3 Monate vor Ende einer Karenz können die Eltern ihrem jeweiligen Arbeitgeber bekanntgeben, ob der Vater oder die Mutter und wie lange in Karenz geht.
- Werden die Meldezeitpunkte versäumt, kann dennoch mit dem

jeweiligen Arbeitgeber eine Karenzvereinbarung getroffen werden, die als Elternkarenz im Sinne des MSchG bzw. EKUG gilt.

* Aufschieben des Karenzurlaubs
Eine weitere Flexibilisierung besteht in der Regelung, dass jeder Elternteil 3 Monate des Karenzanspruches bei Wahrung des Anspruches auf Karenzgeld aufschieben kann und ihn bis zum 7. Geburtstag des Kindes oder spätestens aus Anlass eines späteren Schuleintrittes des Kindes verbrauchen kann. ("Karenzzeitkonto")
Eine Verlängerung des Gesamtanspruches der Eltern tritt dadurch nicht ein.

Eine aufgeschobene Karenz und die tatsächliche Inanspruchnahme
sind mit dem Arbeitgeber zu vereinbaren. Kommt keine Vereinbarung zustande, so kann der Vater oder die Mutter zum gewünschten Zeitpunkt in Karenz gehen, sofern nicht der Arbeitgeber zeitgerecht eine Klage beim zuständigen Gericht eingebracht hat. Das Gericht hat die Klage dann abzuweisen, wenn die Interessen der Mutter bzw. des Vaters, die aufgeschobene Karenz bzw. zu dem gewünschten Zeitpunkt in Anspruch zu nehmen, schwerer wiegen als die Erfordernisse des Betriebes an der Arbeitsleistung während des vorgesehenen Karenzzeitraumes.

Eine allfällige Kündigung des Arbeitgebers wegen
Inanspruchnahme der aufgeschobenen Karenz stellt eine Motivkündigung dar. Wird eine Kündigung im Zusammenhang mit Karenzurlaub ausgesprochen, kann diese Kündigung wegen eines verpönten Motivs angefochten werden. Damit wird erstmals die Motivkündigung in Zusammenhang mit Fragen der Vereinbarkeit von Beruf und Familie gebracht. Wird der aufgeschobene Karenzurlaub im Rahmen eines anderen Arbeitsverhältnisses als jenem, das zum Zeitpunkt der Geburt bestanden hat, in Anspruch genommen, bedarf es jedenfalls einer Vereinbarung mit dem Arbeitgeber vor Antritt des Karenzurlaubes.
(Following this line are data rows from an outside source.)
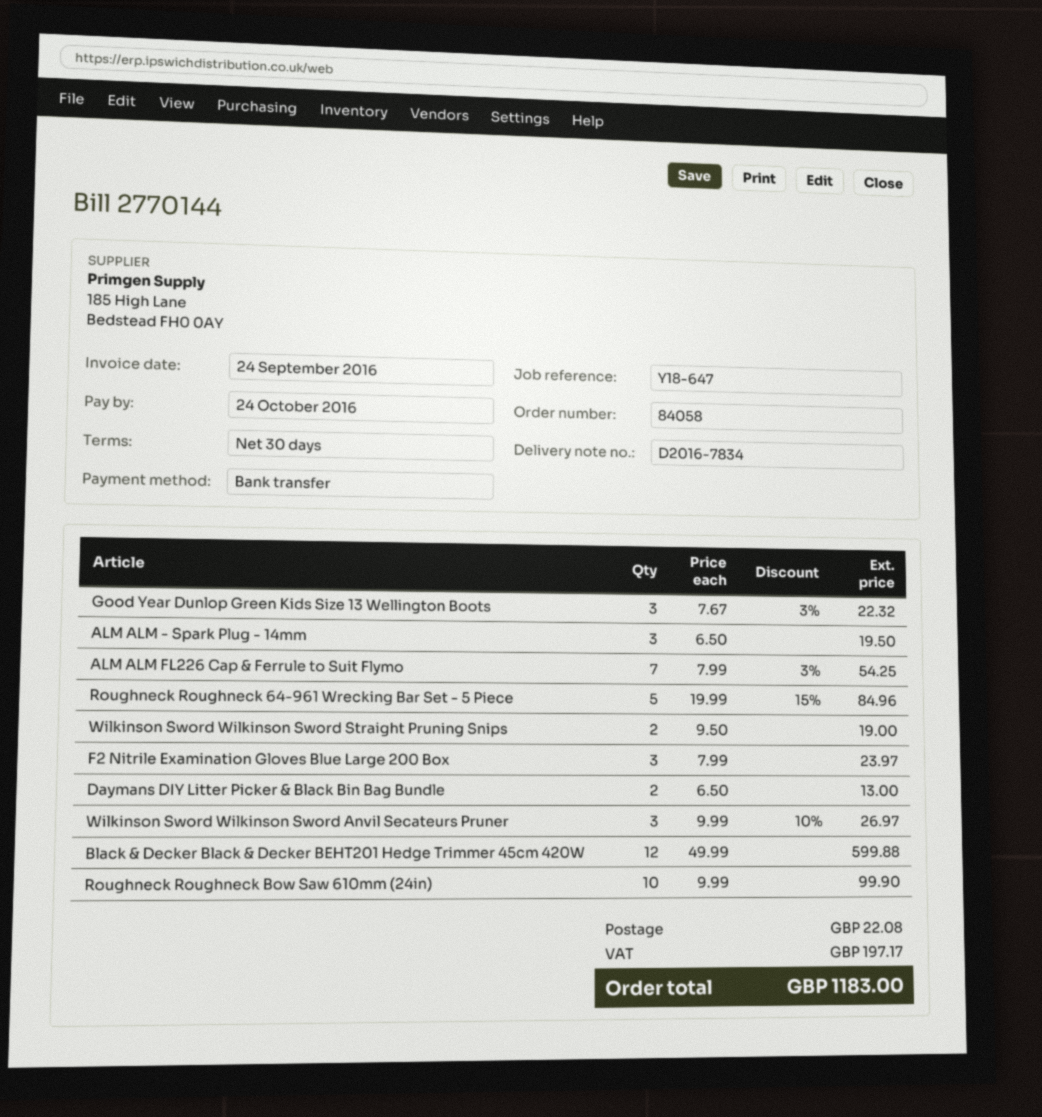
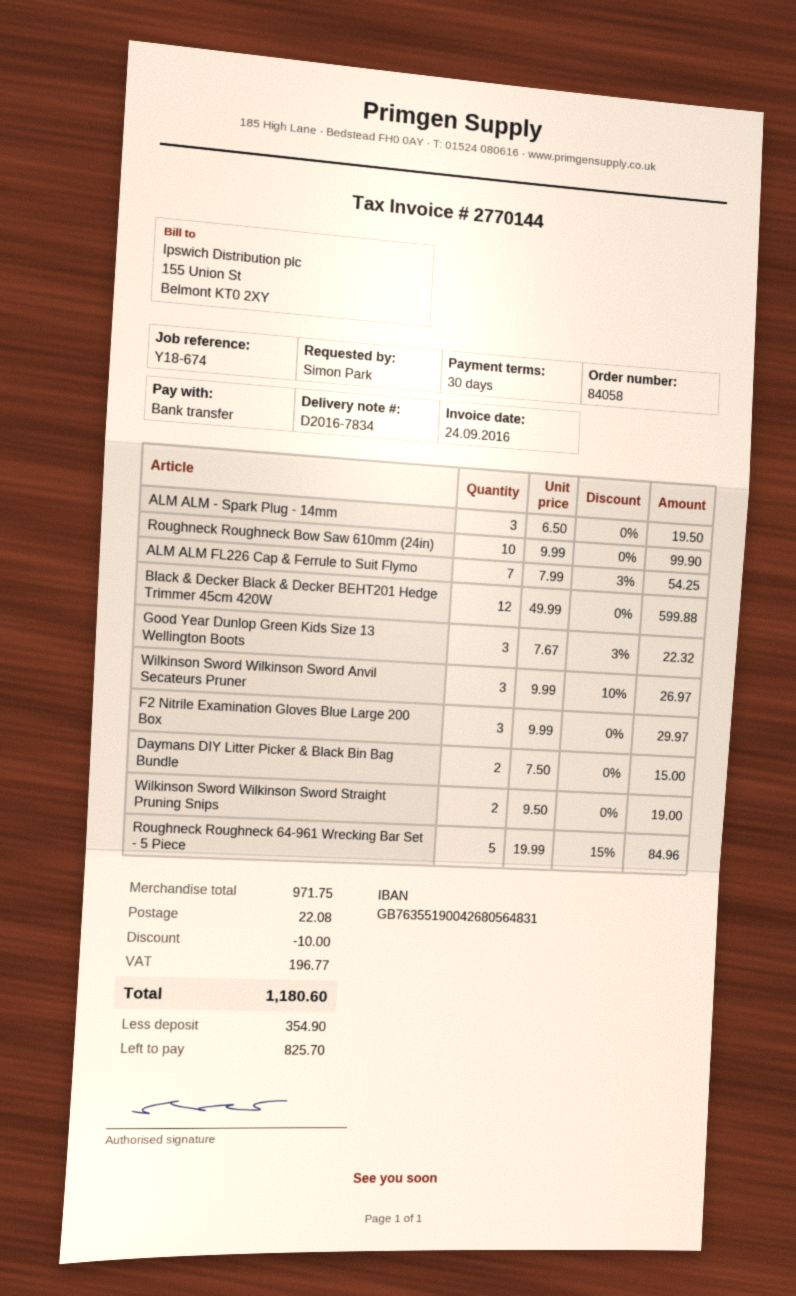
reference: Y18-647 -> Y18-674
F2 Nitrile Examination Gloves Blue Large 200 Box: 3 x 7.99 = 23.97 -> 3 x 9.99 = 29.97
Daymans DIY Litter Picker & Black Bin Bag Bundle: 2 x 6.50 = 13.00 -> 2 x 7.50 = 15.00
discount: none -> 10.00
tax: 197.17 -> 196.77
total: 1183.00 -> 1180.60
* Karenzregelungen für Adoptiv- und Pflegeeltern
Entsprechend der EU-Elternurlaubs-Richtlinie ist auch Adoptiv- bzw. Pflegeeltern, die ein Kind kurz vor dem 2. Geburtstag adoptieren oder in Pflege nehmen, ebenfalls die Möglichkeit einzuräumen, in Karenz zu gehen. Für den Fall der Adoption eines Kindes zwischen dem 2. und dem 7. Lebensjahr des Kindes ist Elternkarenz im Ausmaß von 6 Monaten vorgesehen.

* Teilzeitkarenz
Eine Flexibilisierung ist auch bei Teilzeitkarenz vorgesehen. Eine Teilzeitbeschäftigung kann somit nicht mehr nur nach der Schutzfrist oder unmittelbar nach dem 1. Geburtstages des Kindes beginnen, sondern auch dazwischen oder danach (beispielsweise mit dem 9. Lebensmonat des Kindes oder dem 15. Lebensmonat des Kindes).
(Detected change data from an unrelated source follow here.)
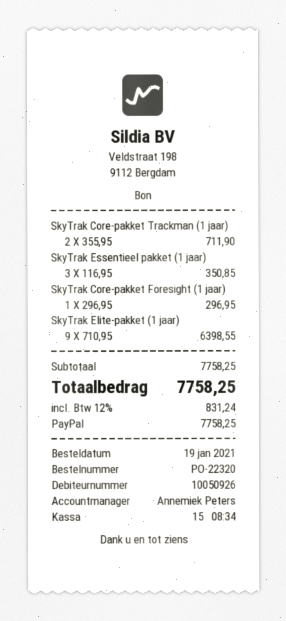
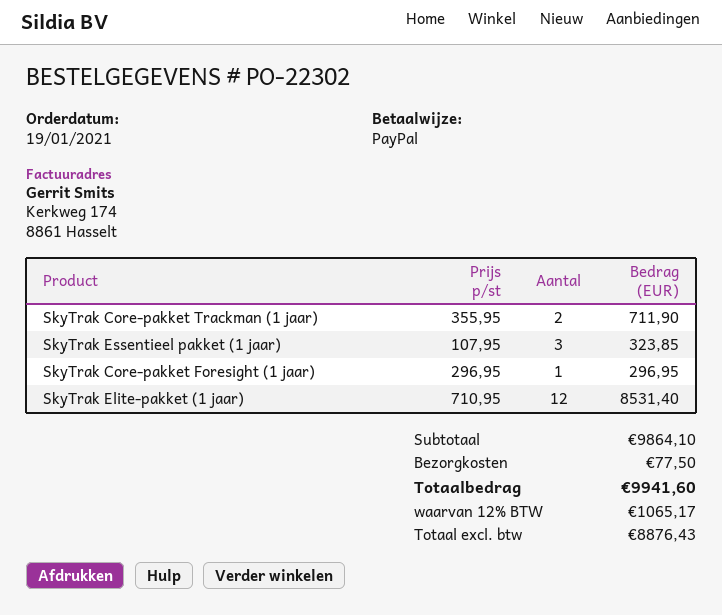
order number: PO-22320 -> PO-22302
SkyTrak Essentieel pakket (1 jaar): 3 x 116.95 = 350.85 -> 3 x 107.95 = 323.85
SkyTrak Elite-pakket (1 jaar): 9 x 710.95 = 6398.55 -> 12 x 710.95 = 8531.40
subtotal: 7758.25 -> 9864.10
shipping: none -> 77.50
tax: 12% = 831.24 -> 12% = 1065.17
total: 7758.25 -> 9941.60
* Rechte während des Karenzurlaubs
Mit dem Recht der karenzierten Beschäftigten auf Information über wichtige Betriebsgeschehnisse, das sind insbesondere Konkurs, Ausgleich, betriebliche Umstrukturierungen und Weiterbildungsmaßnahmen, soll die Verbindung zum Betrieb während der Karenz erhalten bleiben.

  • Weitere Neuregelungen
  • Einheitliche Höhe des Karenzgeldes bei Teilzeitbeschäftigung. Hier wird für die Arbeitgeber der Aufwand geringer und für die betroffenen ArbeitnehmerInnen die Regelung transparenter.

- Es wird zudem klargestellt, dass nach einem Wochengeldanspruch aufgrund eines freien Dienstverhältnisses Teilzeitbeihilfe gebührt.

- Ermöglichung des Bezuges des Zuschusses zum Karenzgeld für Mütter, die den Vater nicht angeben, wenn sie sich zur Rückzahlung des Zuschusses verpflichten.

- Die rückwirkende Gewährung des Karenzgeldes bis zu 3 Monaten wird ermöglicht.

- Die knappe Frist von einer Woche für die Arbeitslosmeldung als

Voraussetzung für das Ausbildungsarbeitslosengeld wird auf ein Monat verlängert.